== RECORDS FOR THIS TASK ==

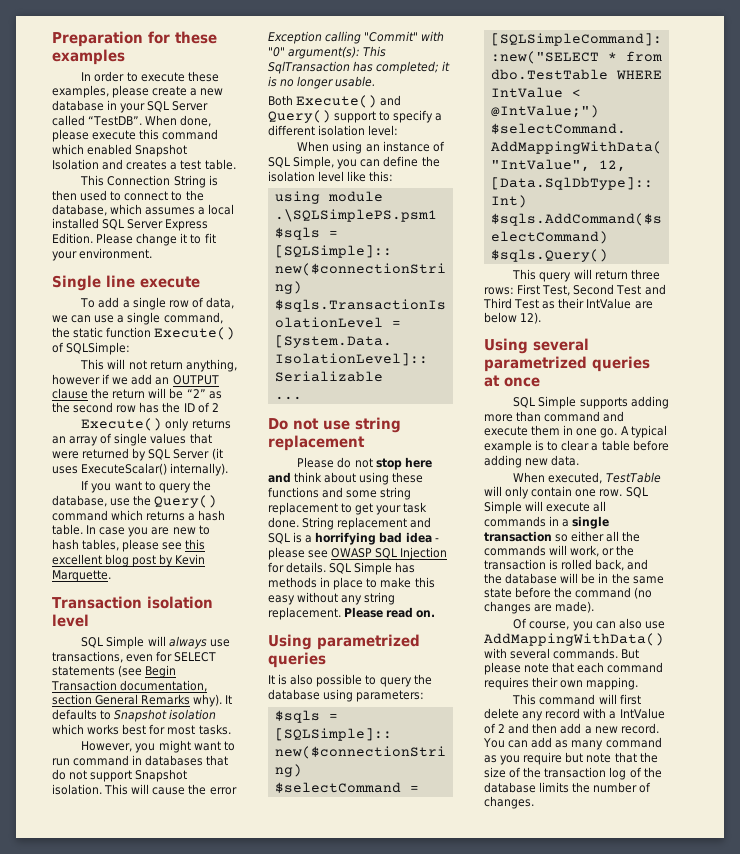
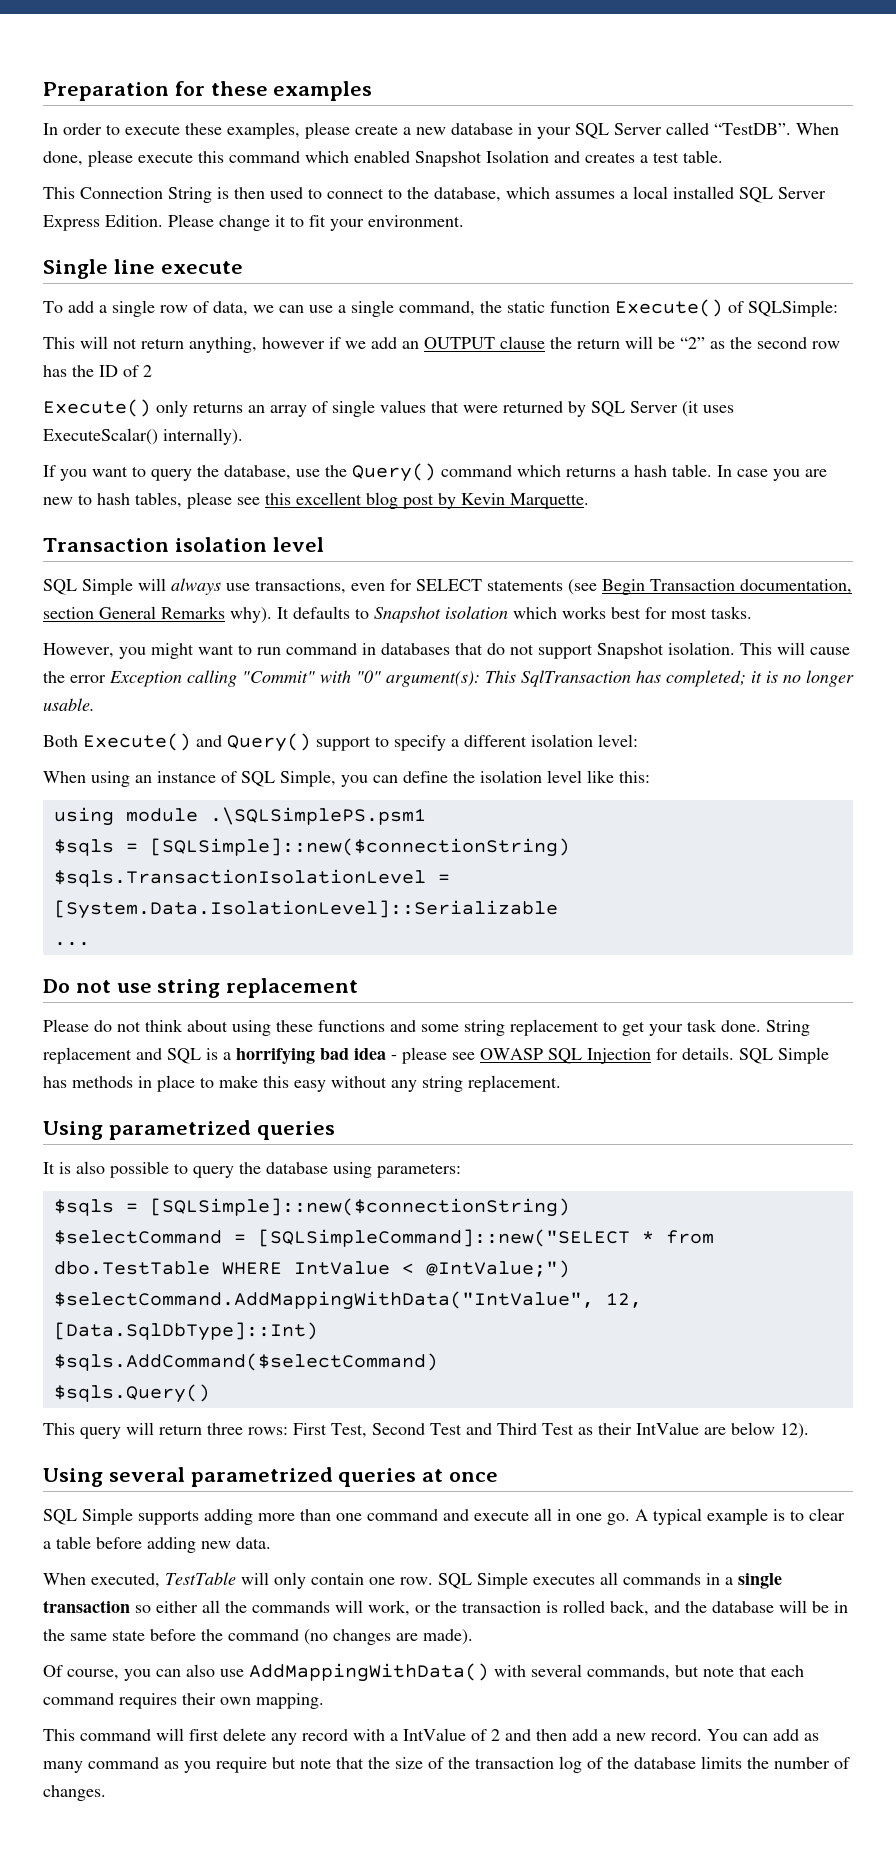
[375,457,432,470] [268,472,291,483] stop here and -> (141, 1026) none
[344,607,436,618] Please read on. -> (561, 1083) none
(542, 416) none -> [336,1513,362,1521] one
[531,425,561,436] them -> [534,1508,552,1521] all
[525,501,591,512] will execute -> [533,1574,595,1585] executes
[553,648,640,659] [484,662,521,675] commands. But please -> [587,1665,699,1680] commands, but

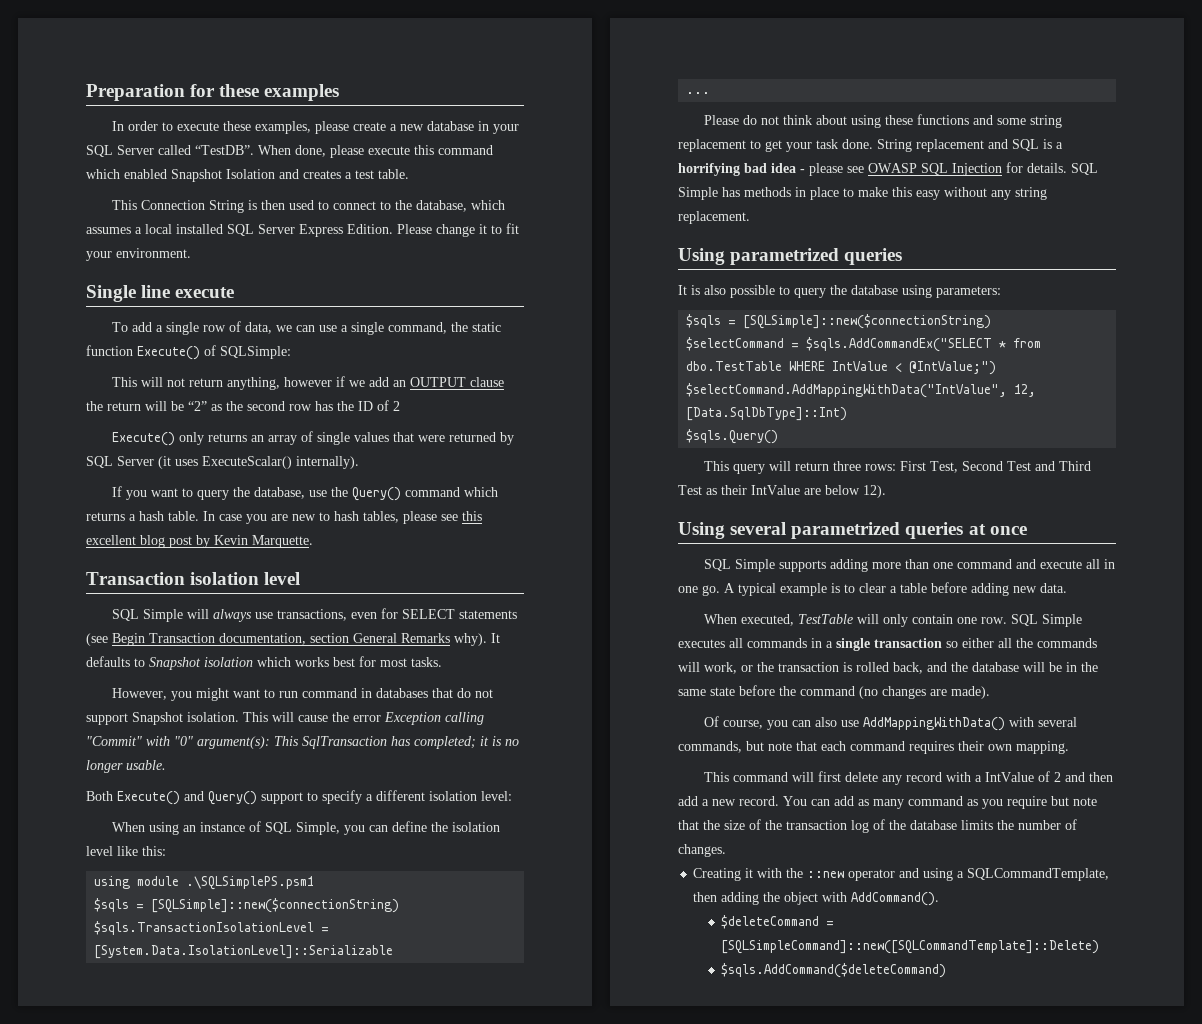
[43,978,359,998] // Do not use string replacement -> (711, 93) none
[257,1229,630,1247] [SQLSimpleCommand]::new("SELECT -> [806,337,993,352] $sqls.AddCommandEx("SELECT
[53,1353,438,1371] // $sqls.AddCommand($selectCommand) -> (848, 414) none
(106, 1793) none -> [693,868,1110,881] [693,892,940,906] [721,915,835,929] [721,940,1100,954] [721,963,947,978] // Creating it with the ::new operator and using a SQLCommandTemplate, then adding the object with AddCommand(). // $deleteCommand = [SQLSimpleCommand]::new([SQLCommandTemplate]::Delete) // $sqls.AddCommand($deleteCommand)

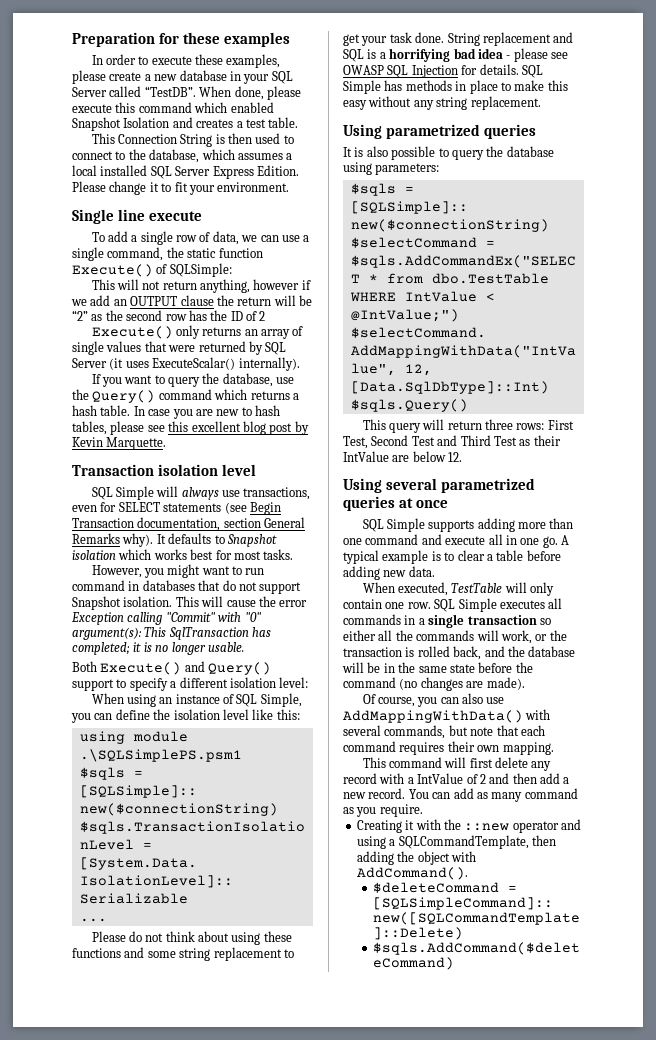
[863,485,886,498] 12). -> [448,452,463,462] 12.
[1007,796,1097,809] [678,819,1077,833] [678,844,726,857] require but note that the size of the transaction log of the database limits the number of changes. -> [379,804,423,817] require.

== EXERCISE INSTRUCTIONS ==
In the entries above, every line from the line with "[344,607,436,618] Please read" to the line with "[53,1353,438,1371] // $sqls.AddCommand($selectCommand)" is to be printed exactly, with both ends included and pictures excluded.

== EXERCISE RESULT ==
[344,607,436,618] Please read on. -> (561, 1083) none
(542, 416) none -> [336,1513,362,1521] one
[531,425,561,436] them -> [534,1508,552,1521] all
[525,501,591,512] will execute -> [533,1574,595,1585] executes
[553,648,640,659] [484,662,521,675] commands. But please -> [587,1665,699,1680] commands, but

[43,978,359,998] // Do not use string replacement -> (711, 93) none
[257,1229,630,1247] [SQLSimpleCommand]::new("SELECT -> [806,337,993,352] $sqls.AddCommandEx("SELECT
[53,1353,438,1371] // $sqls.AddCommand($selectCommand) -> (848, 414) none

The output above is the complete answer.